マヒルの補佐を務める彼は、私の知らない何かを知っている。そして、マヒルは私ではなく彼にすべてを託した。
「『研究』ってなに?あなたがいなくなった後、私を誰かに託してそこから遠ざけようとしたの?」
呟いた声は、密やかで痛みを感じさせる音をしている。
――守られるだけではイヤだった。隣に立ち、共に戦っていくと誓ったはずなのに。
それでもなお、彼は最後まで私を〝守るだけの存在〟として扱った。
彼女自身はまだ、何も知らない。マヒルが何を『研究』していたのか。どんな仕事をしてきたのか。
そして、その秘密は永遠に明かされる事はなかったのかも知れない。
「そう、マヒルは……あの頃から何も変わってなんかいなかったんだね」
月明かりの中で項垂れる姿は、誰に見られることもない。彼女は身のうちに湧き上がる思いをそのまま吐露し、拳を強く握った。
……こうしていても、何も変わらないでしょ。
何食わぬ顔で荷物を届け、できるだけ早くこの謎を解き明かそう。
休んでいる暇などない。立ち止まっていては、何も守れないんだから。
心の中でそう呟き、覚悟を定めた彼女はすべてを鞄へと詰め込み、勢いよく立ち上がる。
しかし、閉まりきっていなかった鞄から、それらが床にこぼれ落ちてしまった。
心の中身が全てこぼれ落ちたような悲惨な状況に、嫌気がさした。
「ああ、もう……」
散乱した封筒を拾い集めながら、デスクの下へと目線が届く。
そして、そこで彼女は再び見つけてしまう。
それは他と同じく愛らしい色の封筒で。けれど明らかに“隠したい”場所に、こっそりと貼り付けられている。
一目では見つからないデスクの裏に。
「……まだ私を追い詰める気?」
怒りと哀しみが胸の奥で交錯する。先ほどと違い、簡単に開いた封は簡素で特別なガードもない。

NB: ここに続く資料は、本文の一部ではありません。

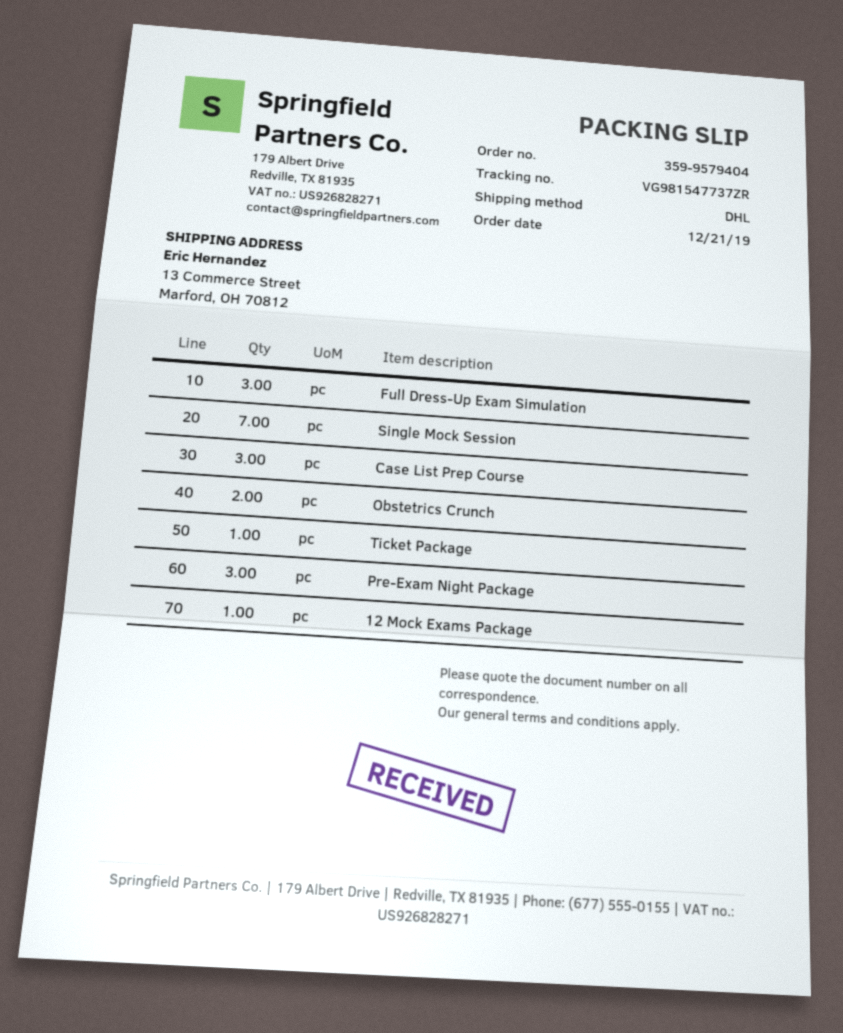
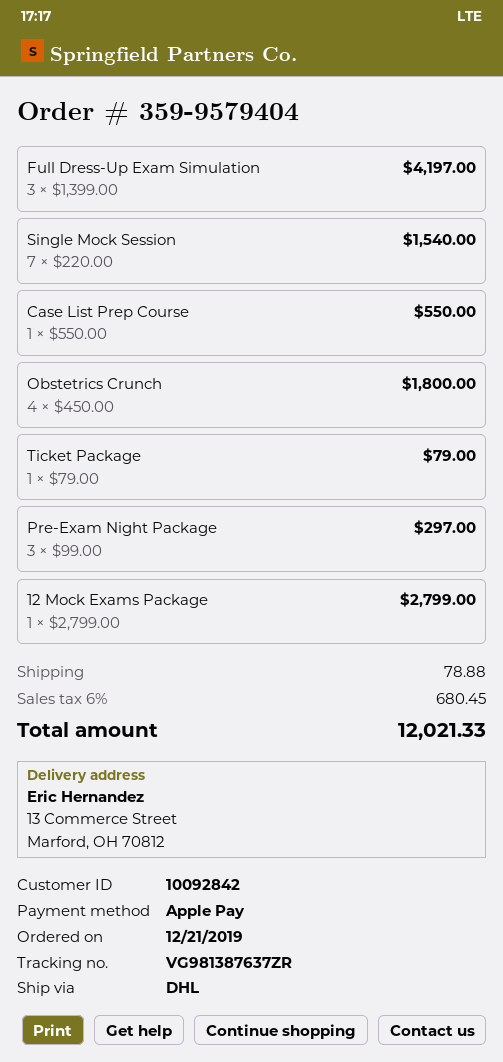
tracking number: VG981547737ZR -> VG981387637ZR
Case List Prep Course: 3 -> 1
Obstetrics Crunch: 2 -> 4

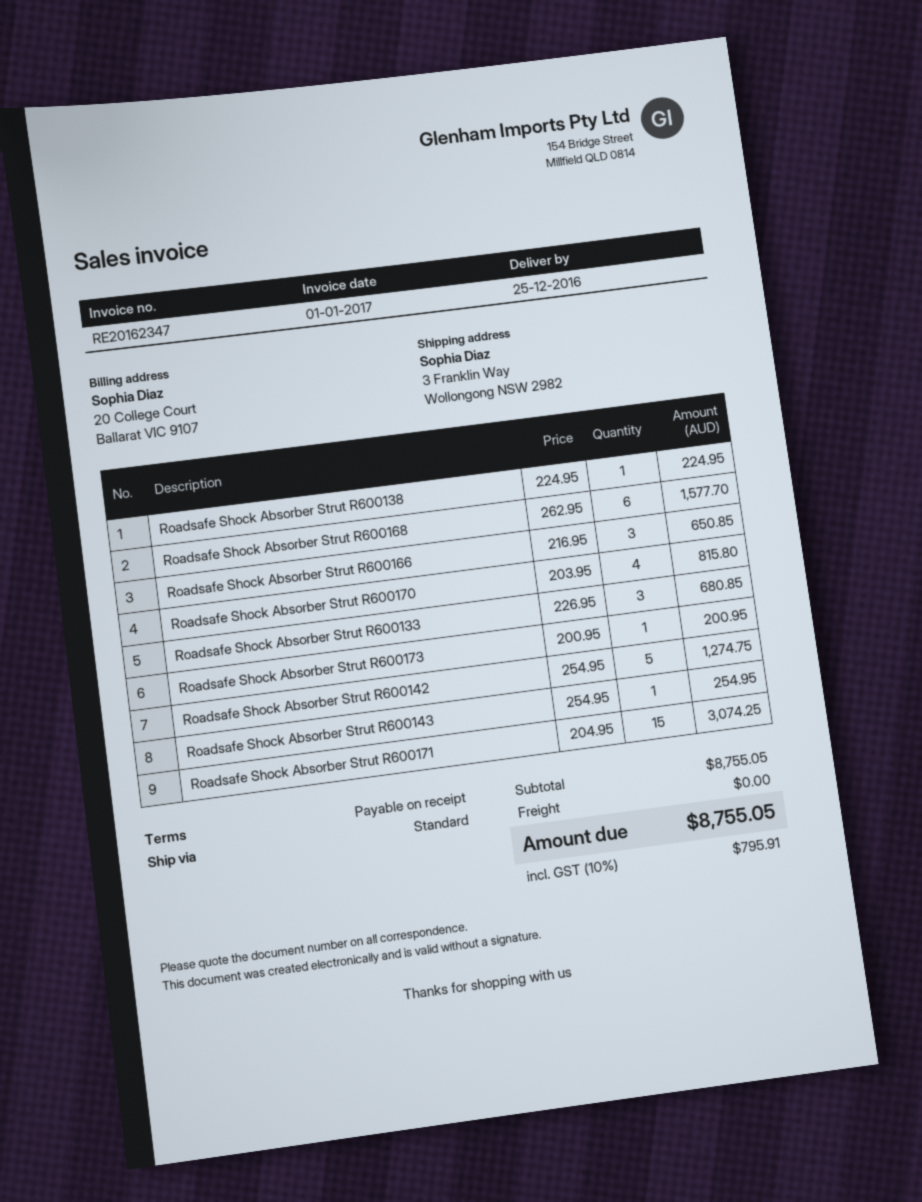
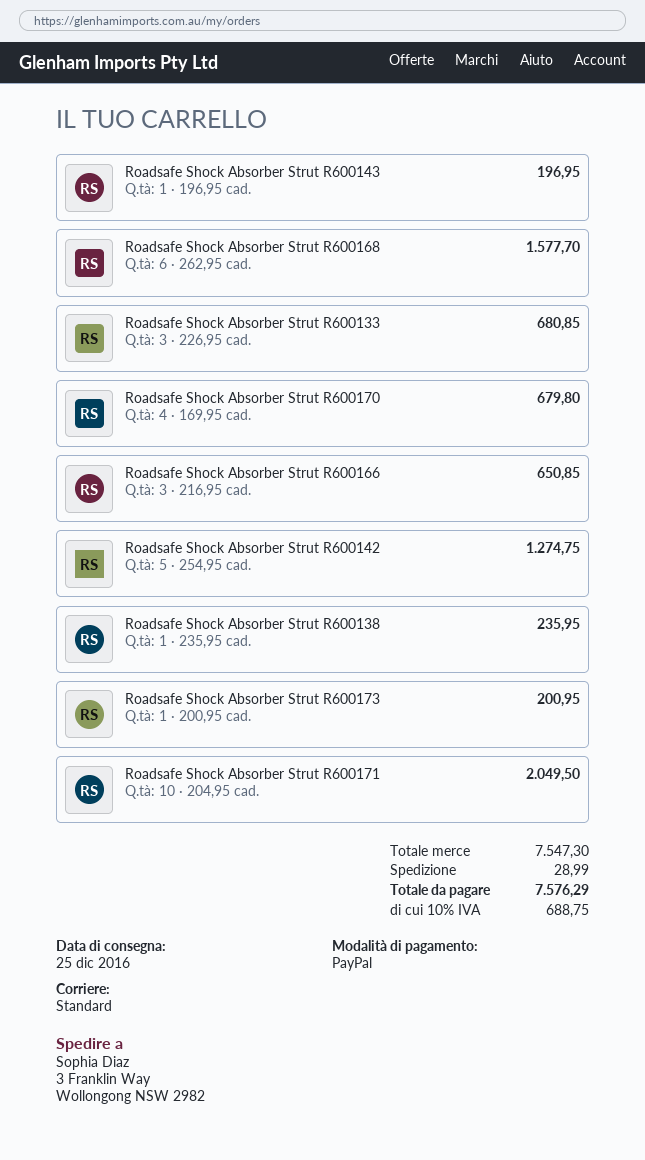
Roadsafe Shock Absorber Strut R600138: 1 x 224.95 = 224.95 -> 1 x 235.95 = 235.95
Roadsafe Shock Absorber Strut R600170: 4 x 203.95 = 815.80 -> 4 x 169.95 = 679.80
Roadsafe Shock Absorber Strut R600143: 1 x 254.95 = 254.95 -> 1 x 196.95 = 196.95
Roadsafe Shock Absorber Strut R600171: 15 x 204.95 = 3074.25 -> 10 x 204.95 = 2049.50
subtotal: 8755.05 -> 7547.30
shipping: 0.00 -> 28.99
tax: 10% = 795.91 -> 10% = 688.75
total: 8755.05 -> 7576.29

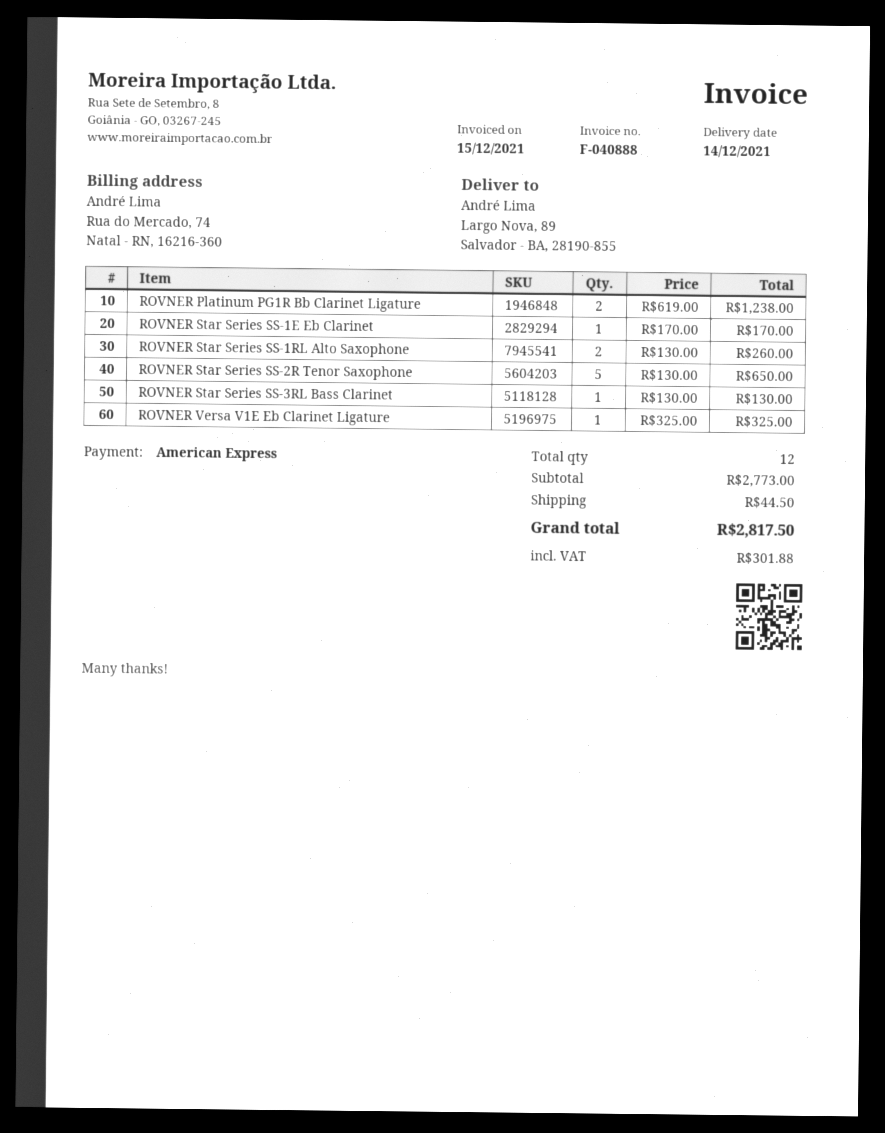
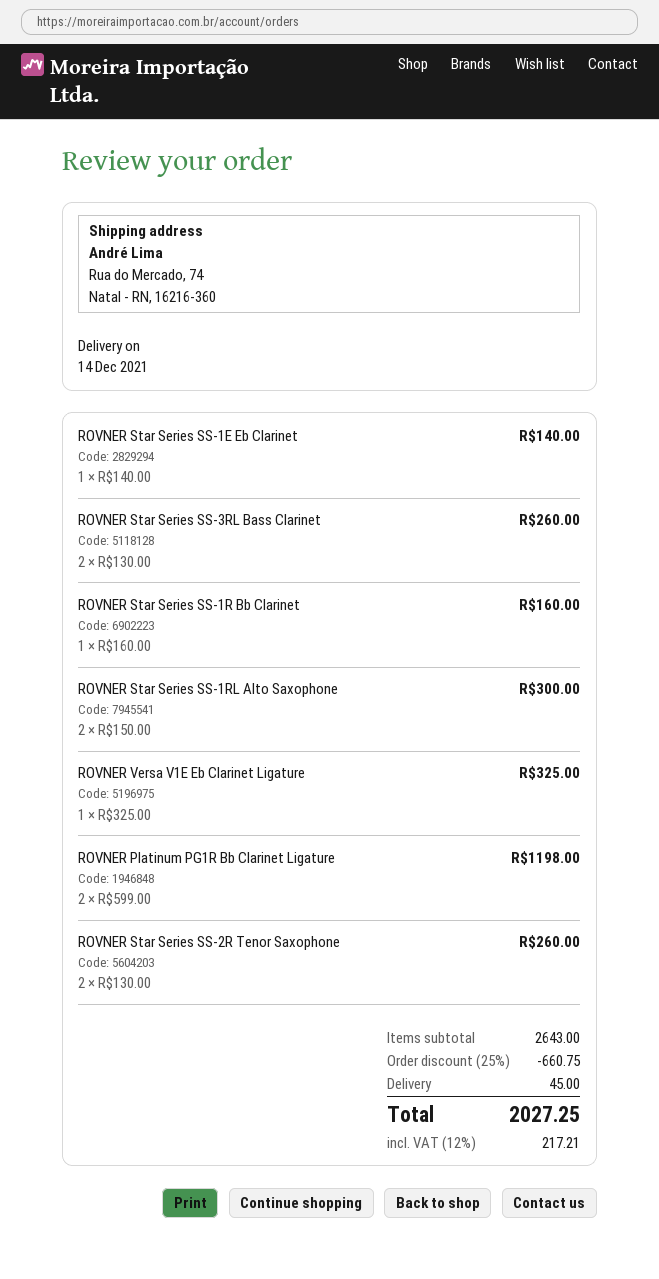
ship to: Largo Nova, 89, Salvador - BA, 28190-855 -> Rua do Mercado, 74, Natal - RN, 16216-360
ROVNER Platinum PG1R Bb Clarinet Ligature: 2 x 619.00 = 1238.00 -> 2 x 599.00 = 1198.00
ROVNER Star Series SS-1E Eb Clarinet: 1 x 170.00 = 170.00 -> 1 x 140.00 = 140.00
ROVNER Star Series SS-1RL Alto Saxophone: 2 x 130.00 = 260.00 -> 2 x 150.00 = 300.00
ROVNER Star Series SS-2R Tenor Saxophone: 5 x 130.00 = 650.00 -> 2 x 130.00 = 260.00
ROVNER Star Series SS-3RL Bass Clarinet: 1 x 130.00 = 130.00 -> 2 x 130.00 = 260.00
ROVNER Star Series SS-1R Bb Clarinet: none -> 1 x 160.00 = 160.00
subtotal: 2773.00 -> 2643.00
discount: none -> 25% = 660.75
shipping: 44.50 -> 45.00
tax: 301.88 -> 217.21
total: 2817.50 -> 2027.25

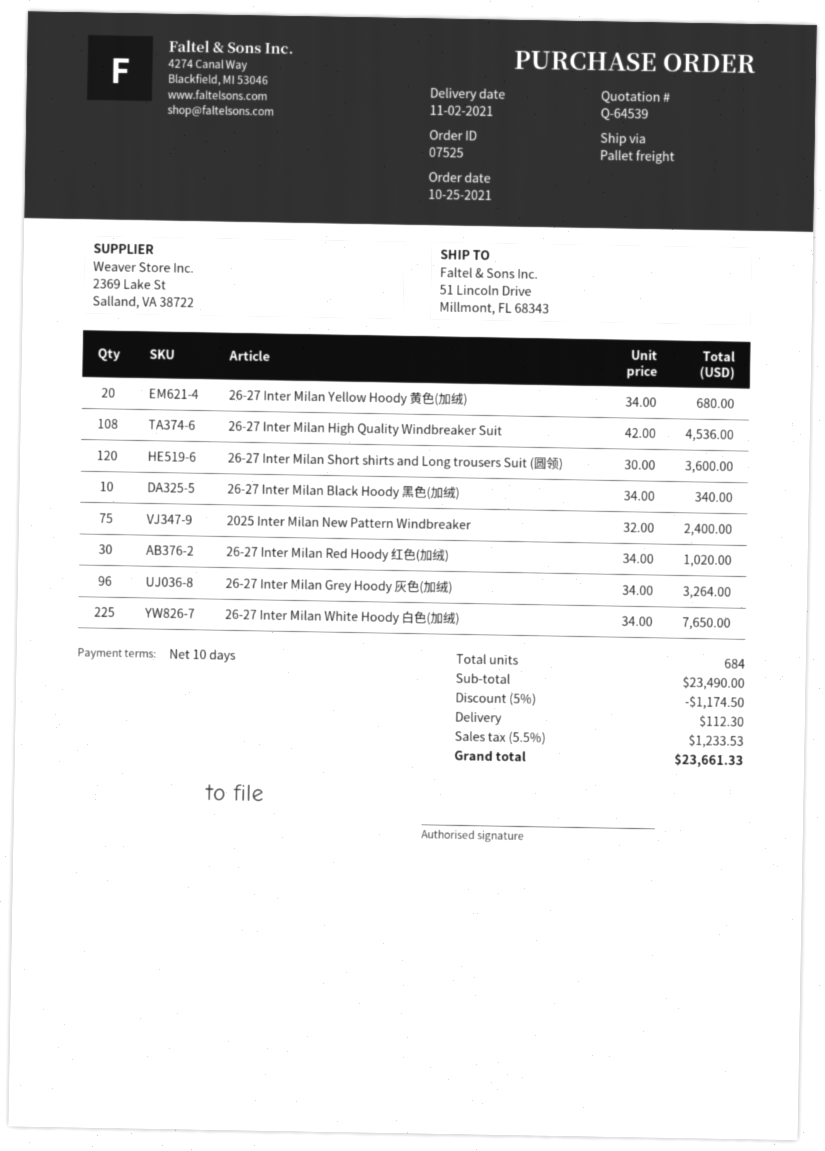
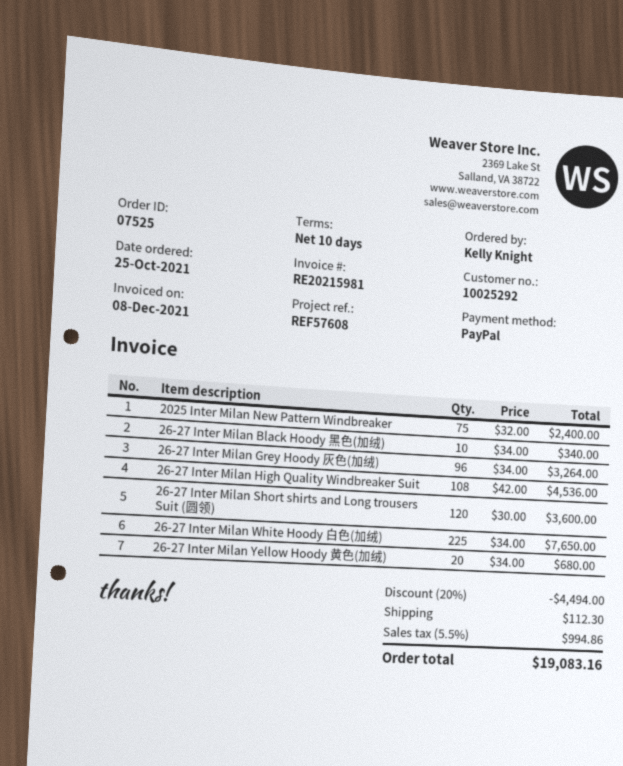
26-27 Inter Milan Red Hoody 红色(加绒): 30 x 34.00 = 1020.00 -> none
discount: 5% = 1174.50 -> 20% = 4494.00
tax: 5.5% = 1233.53 -> 5.5% = 994.86
total: 23661.33 -> 19083.16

中に入れられているのは便箋ではなく一枚の紙のようだ。3つに折られたそれを開くと彼女の膝が崩れ落ちる。
もう、立ち上がれる気などしなかった。
「……っ、マヒル……マヒル……、」
今度こそ、彼が思い描いた夢に全身が押し潰される。涙も、嗚咽も、音にならない。
隠された封筒の中にあったのは――
緑色の文字で印字され、彼の名前だけが記された『婚姻届』だった。